Handling Invalid Values - ISISComputingGroup/ibex_developers_manual GitHub Wiki

Wiki > Project Ideas > Proposal for handling invalid values in IBEX

From time-to-time, IBEX encounters problems determining the value of a PV (e.g. because of a communication error on a device). The purpose of this page is to set out the conventions used by IBEX to indicate to the user that the value of a PV or block should be considered invalid.

Blocks are, essentially, aliases for PVs. Therefore, if the value of a PV cannot be determined, the value of a corresponding block is equally invalid.

Situations Giving Rise to Invalid Values

The following situations can cause process variables (PVs) to be considered invalid.

  • communication error between a device and IBEX
  • device reports that a value is invalid (i.e. over range)

There may be other situations which can cause process variables (PVs) to be considered invalid. If so, define them here.

Communication Errors

When EPICS detects a communication error with a device, it does two things:

  1. the PV continues to hold the last-known value
  2. the alarm status of the PV is changed to INVALID

Calibration Errors

Some devices return "raw" values from sensors. Such values have to be converted into meaningful physical values via some kind of calibration algorithm (in most cases, the algorithm is merely a simple linear conversion or a table lookup plus linear interpolation). For example, a Eurotherm returns the raw voltage generated by a thermocouple, which is converted into a temperature using a lookup table.
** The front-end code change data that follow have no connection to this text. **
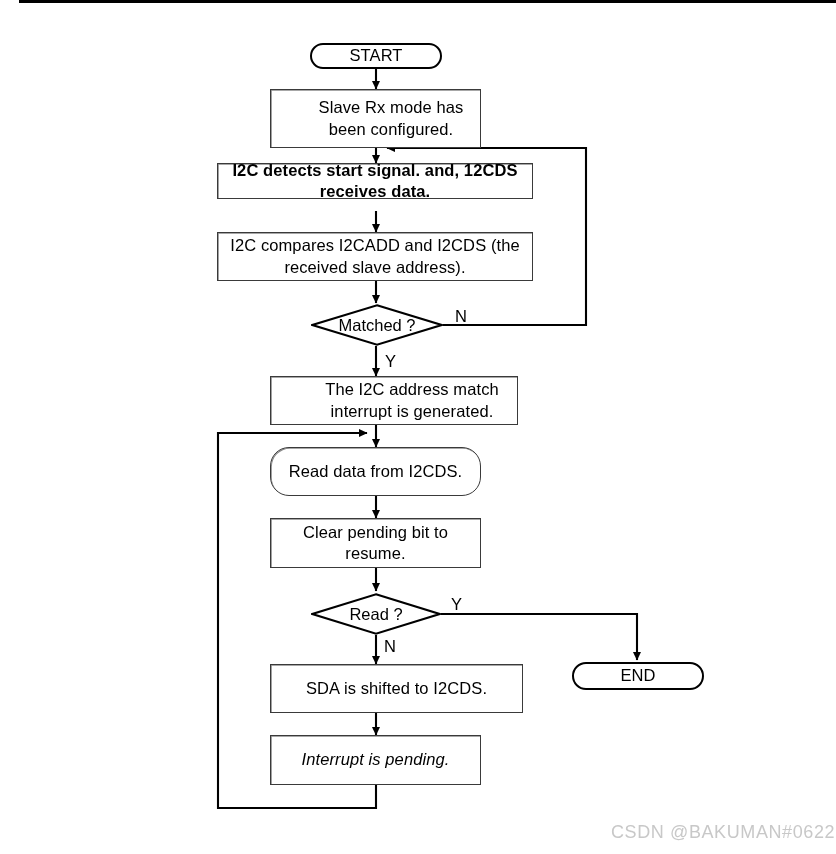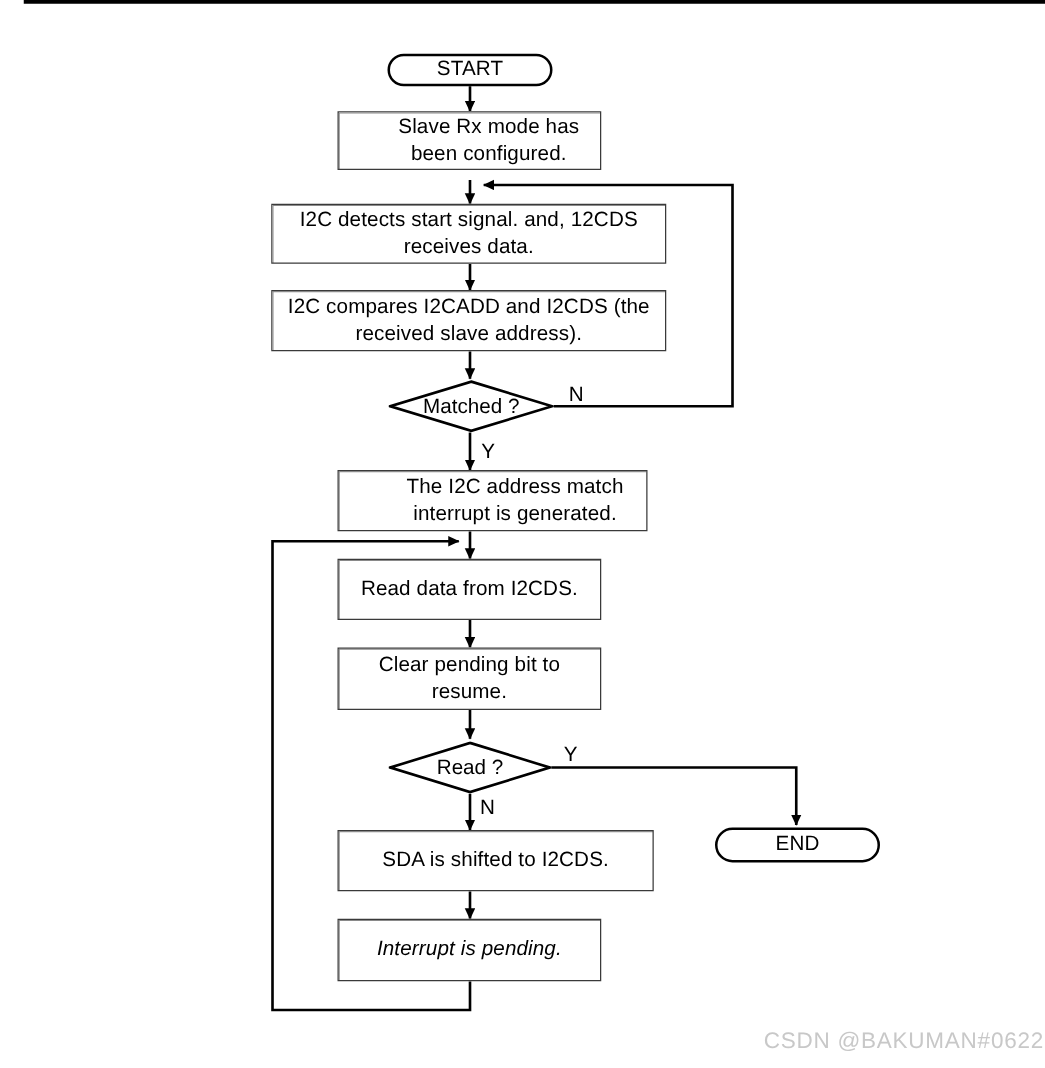--- a/index.html
+++ b/index.html
@@ -141,7 +141,7 @@
     <span>START</span>
   </div>
 
-  <div class="node process" style="left:251px; top:89px; width:211px; height:47px;padding-left:31px;">
+  <div class="node process" style="left:251px; top:89px; width:211px; height:59px;padding-left:31px;">
     <span>Slave Rx mode has been configured.</span>
   </div>
 

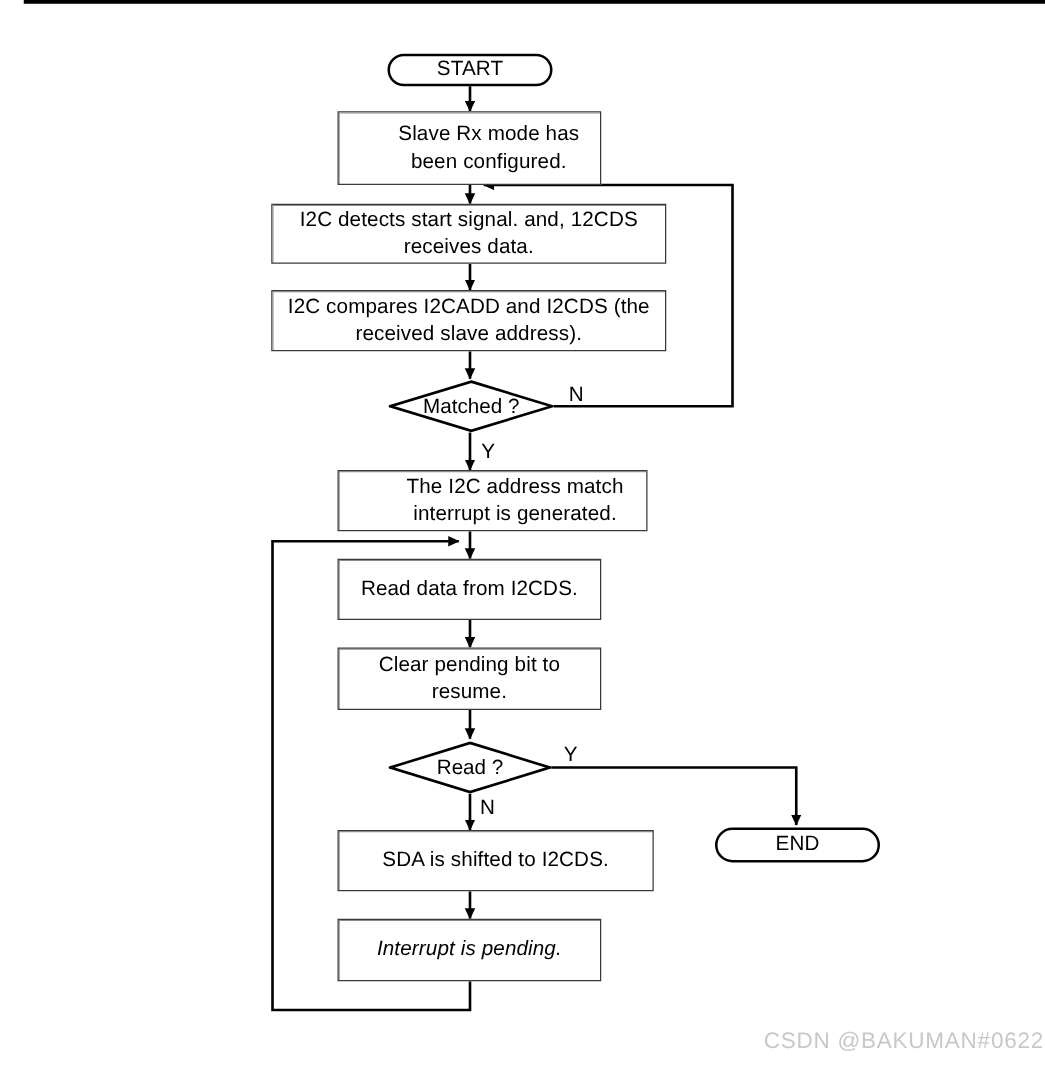--- a/index.html
+++ b/index.html
@@ -145,7 +145,7 @@
     <span>Slave Rx mode has been configured.</span>
   </div>
 
-  <div class="node process" style="left:198px; top:163px; width:316px; height:48px;">
+  <div class="node process" style="left:198px; top:163px; width:316px; height:36px;font-weight:bold;">
     <span>I2C detects start signal. and, 12CDS receives data.</span>
   </div>
 

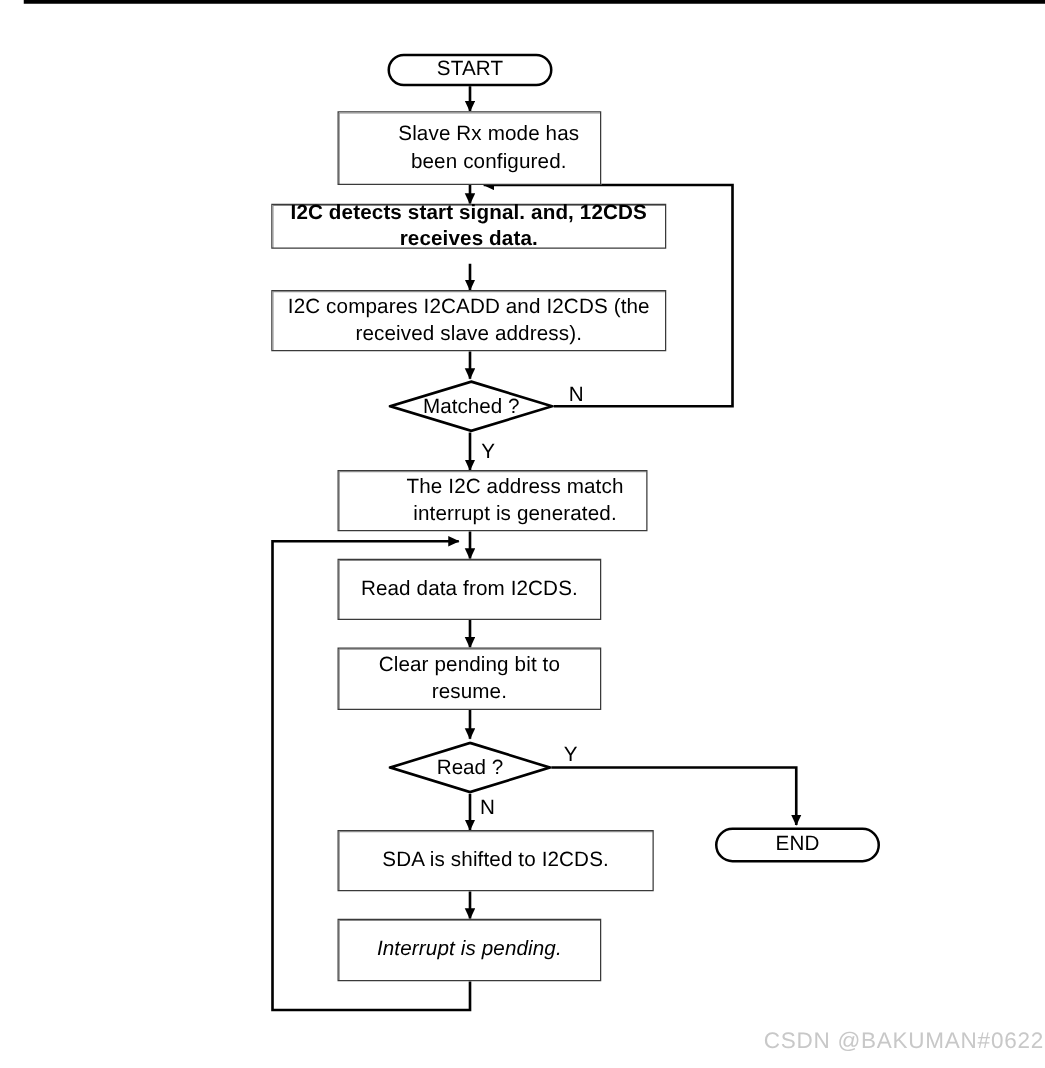--- a/index.html
+++ b/index.html
@@ -164,7 +164,7 @@
     <span>The I2C address match interrupt is generated.</span>
   </div>
 
-  <div class="node process" style="left:251px; top:447px; width:211px; height:49px;">
+  <div class="node process" style="left:251px; top:447px; width:211px; height:49px;border-radius:19px;">
     <span>Read data from I2CDS.</span>
   </div>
All calibration algorithms have a range of validity - if the "raw" sensor value falls outside that range the calibrated physical value should be considered invalid. Calibration calculations are performed in the IOC, therefore, any out of range errors have to be signalled by the IOC. In this situation, it is suggested that the IOC behaves as follows:

  1. the PV holds the converted value (even though it might be invalid)
  2. the alarm status of the PV is changed to [can-we-invent-a-calibration-alarm?]

IBEX Conventions for Invalid Values

For each type of invalid value (described above), IBEX will behave according to the conventions described below. There are specific conventions for different features of IBEX - the dashboard area of the IBEX GUI (i.e. the IBEX client), log files, genie_python, run control, the Web Dashboard.

Communication Errors:

In this situation IBEX cannot read a value from a device. In practice, this means EPICS will signal an INVALID alarm on a PV. On encountering an INVALID alarm, IBEX will behave as follows:

IBEX GUI

  1. In the dashboard, blocks will display the text "N/A" and be surrounded by a purple border
  2. In OPIs, readback fields (which display PVs, not blocks) will display the last-known-good-value and be surrounded by a purple border. On hovering the mouse over a readback field, IBEX will display a pop-up box showing the PV name, the last-known-good-value and the alarm status.

Log & Data Files

  1. In the NeXus data file, blocks will be logged with their last-known-good-value and the alarm status.
  2. In the IBEX archive, PVs will be logged with their last-known-good-value and the alarm status.

Applications or scripts which process log & data files are responsible for checking the alarm status of a block or PV and taking appropriate action.

genie_python

In genie_python, cget is used to obtain the value of a block or PV. cget always

  1. returns the value of a block or PV
  2. returns the alarm status of the block or PV
  3. prints a warning message if there is an alarm on the block or PV.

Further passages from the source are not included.